__Instructions for the task__
In the listing that follows, find the line with "top: 12px ->", then copy exactly from it through the line with "text: 41 ->", leaving out every picture.

__Record extracts__
::::

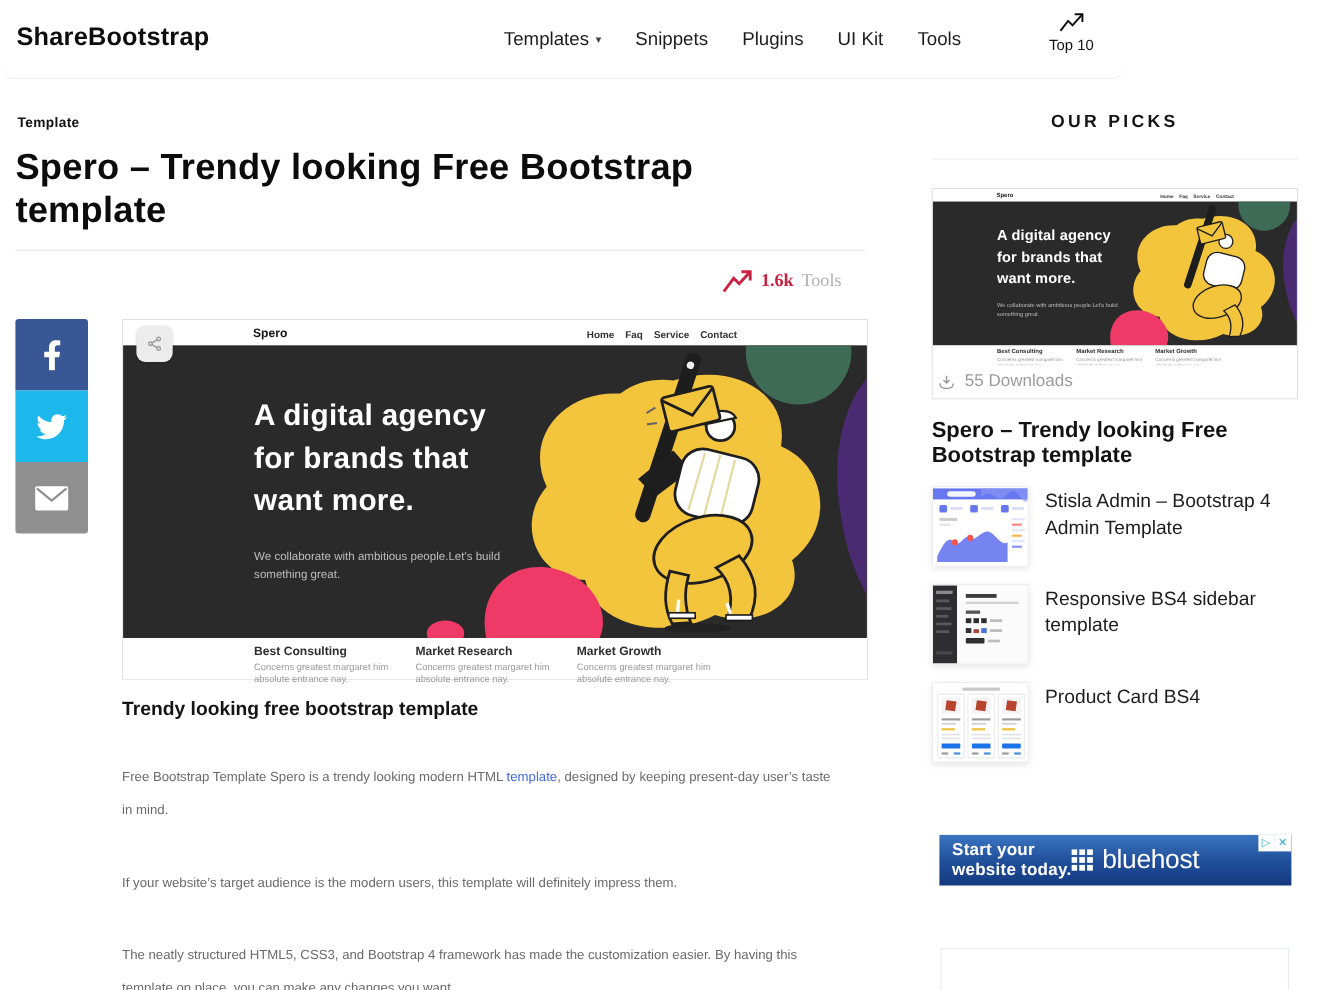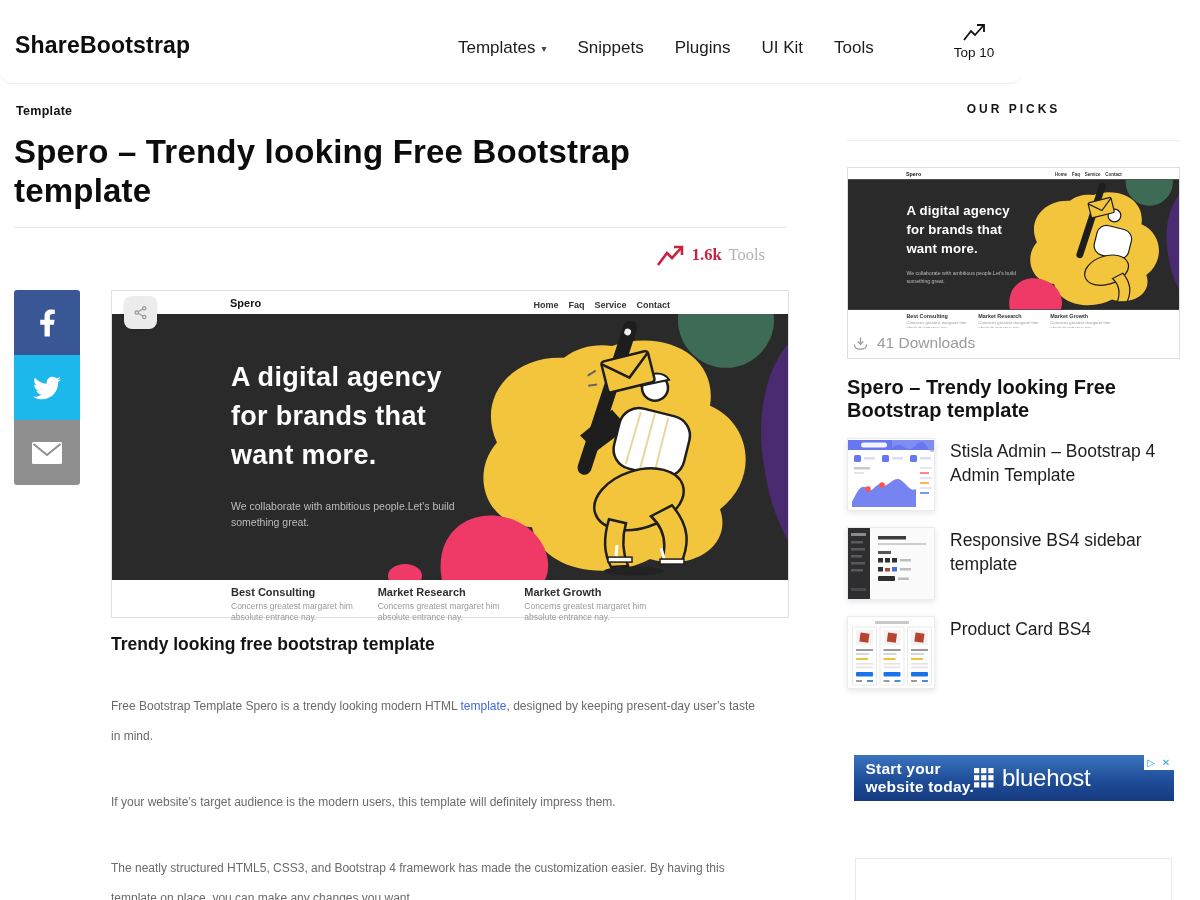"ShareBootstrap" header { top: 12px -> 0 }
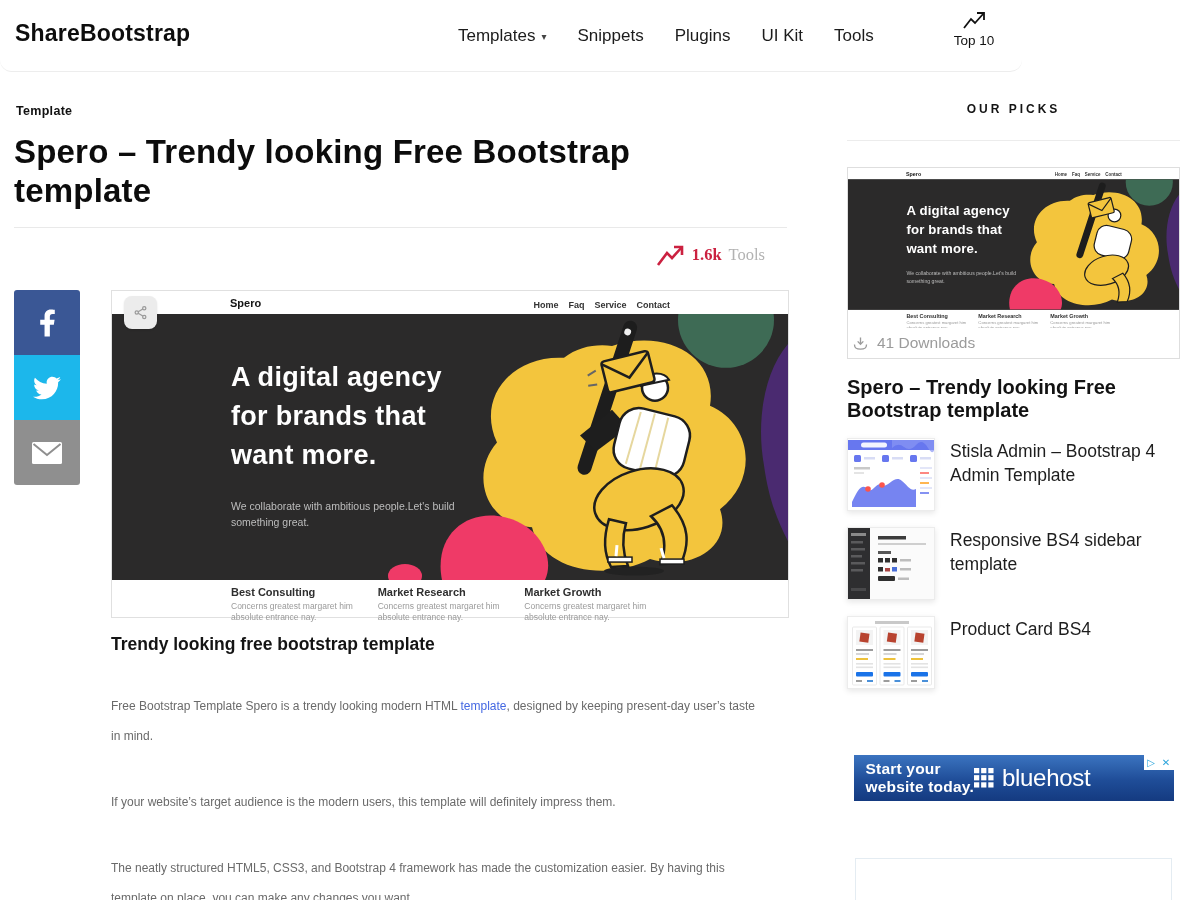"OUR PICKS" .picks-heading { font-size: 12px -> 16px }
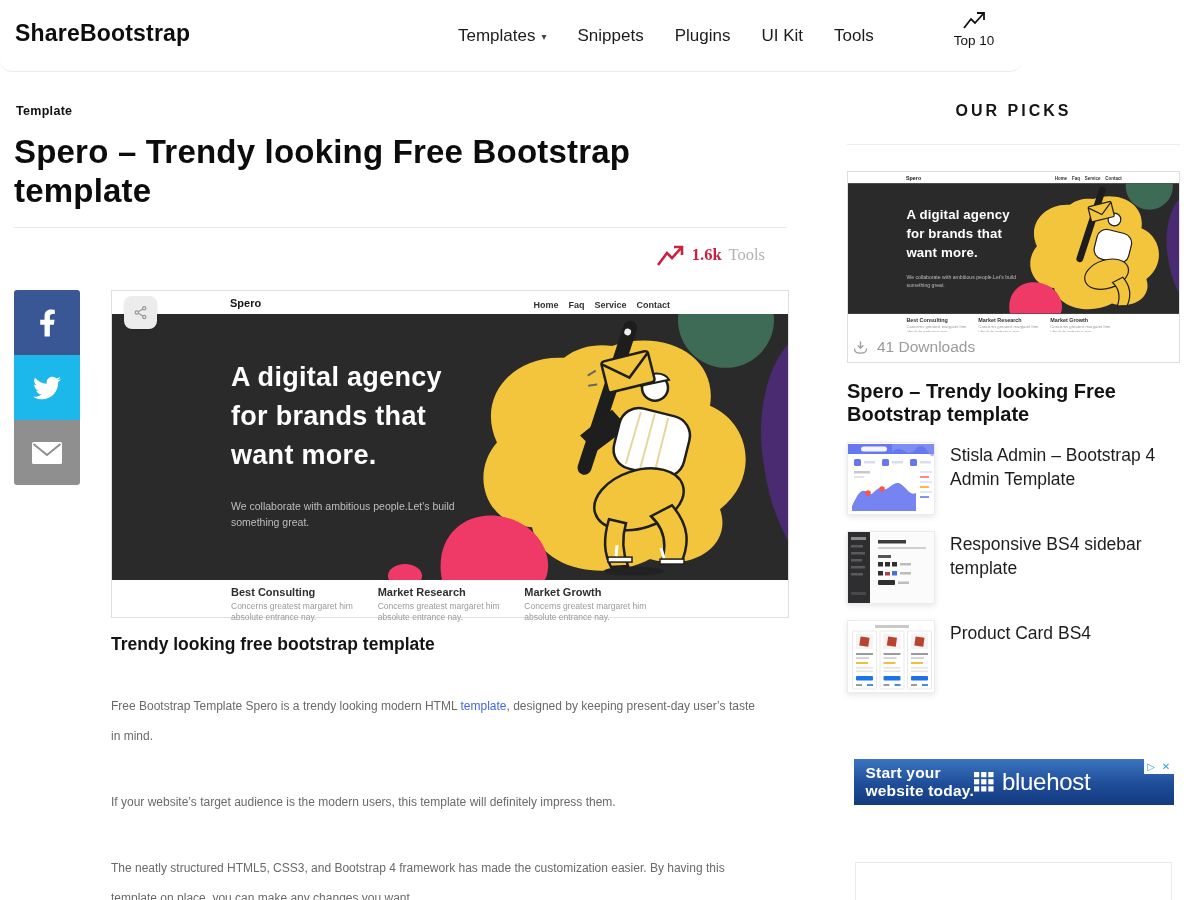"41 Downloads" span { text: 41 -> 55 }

::::

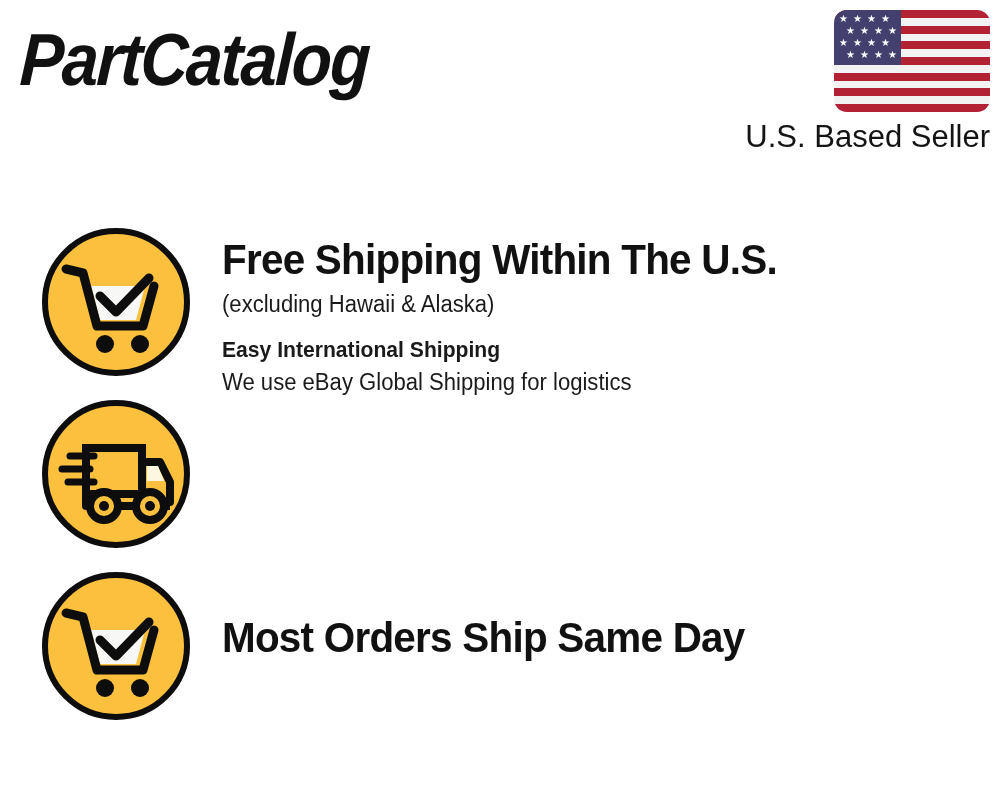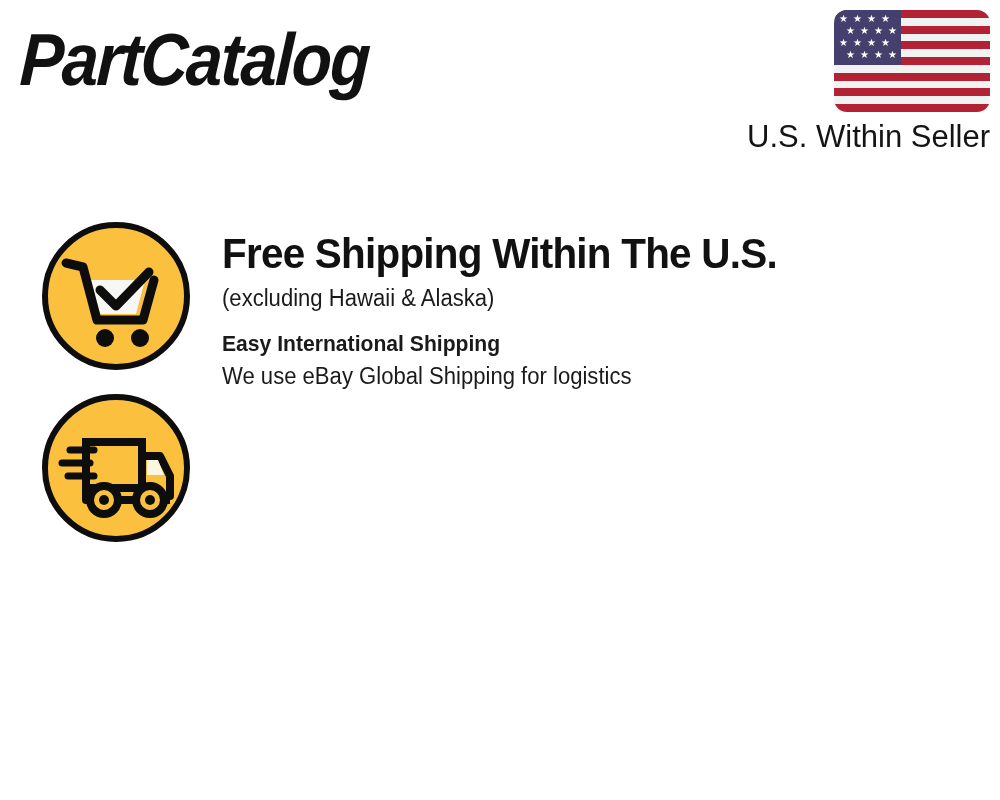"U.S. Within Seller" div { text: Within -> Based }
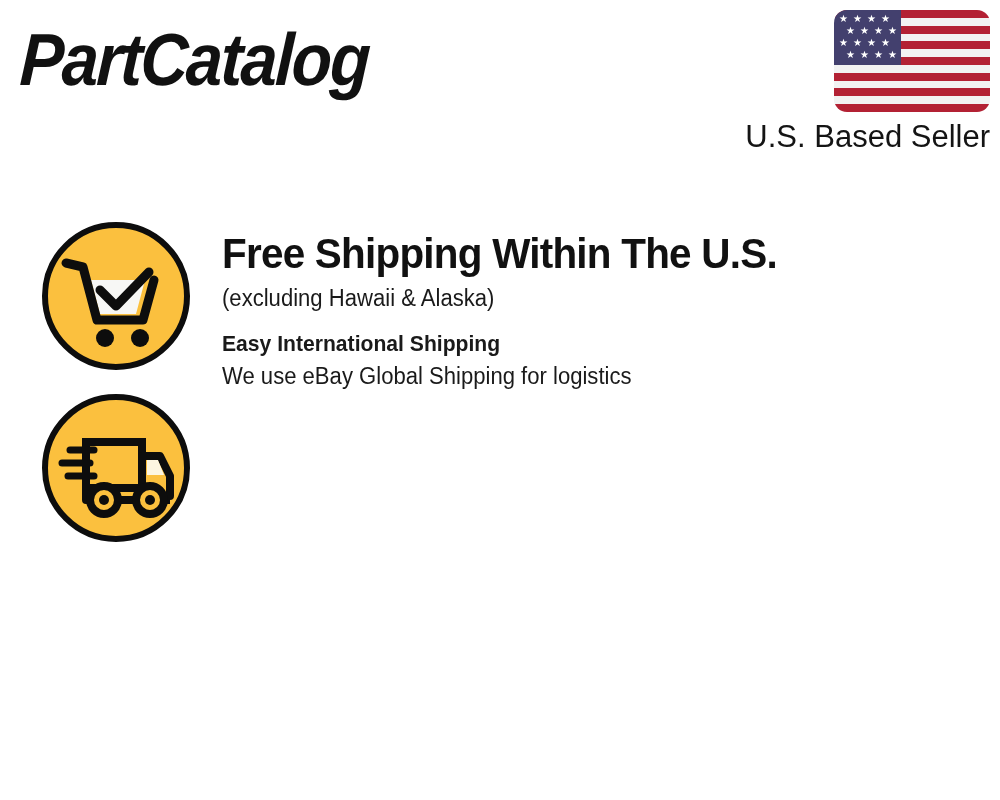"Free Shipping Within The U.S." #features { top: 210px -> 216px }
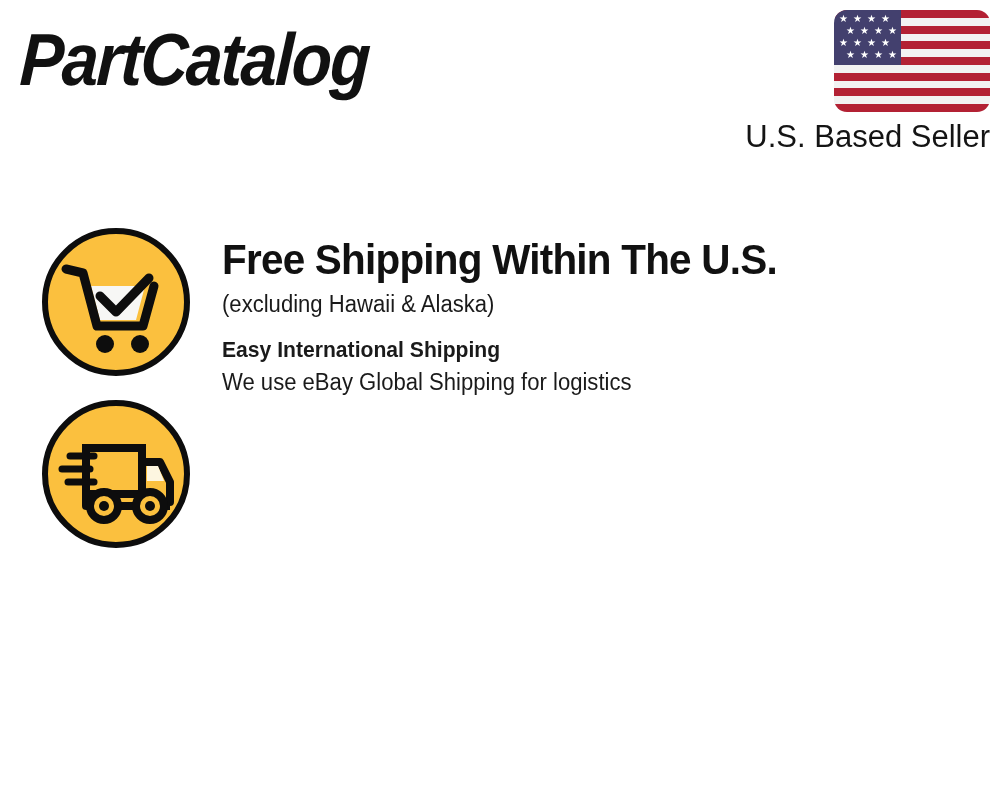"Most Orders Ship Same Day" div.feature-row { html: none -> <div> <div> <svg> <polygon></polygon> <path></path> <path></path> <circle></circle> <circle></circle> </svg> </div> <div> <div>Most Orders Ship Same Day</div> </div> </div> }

::::

__Task result__
"ShareBootstrap" header { top: 12px -> 0 }
"OUR PICKS" .picks-heading { font-size: 12px -> 16px }
"41 Downloads" span { text: 41 -> 55 }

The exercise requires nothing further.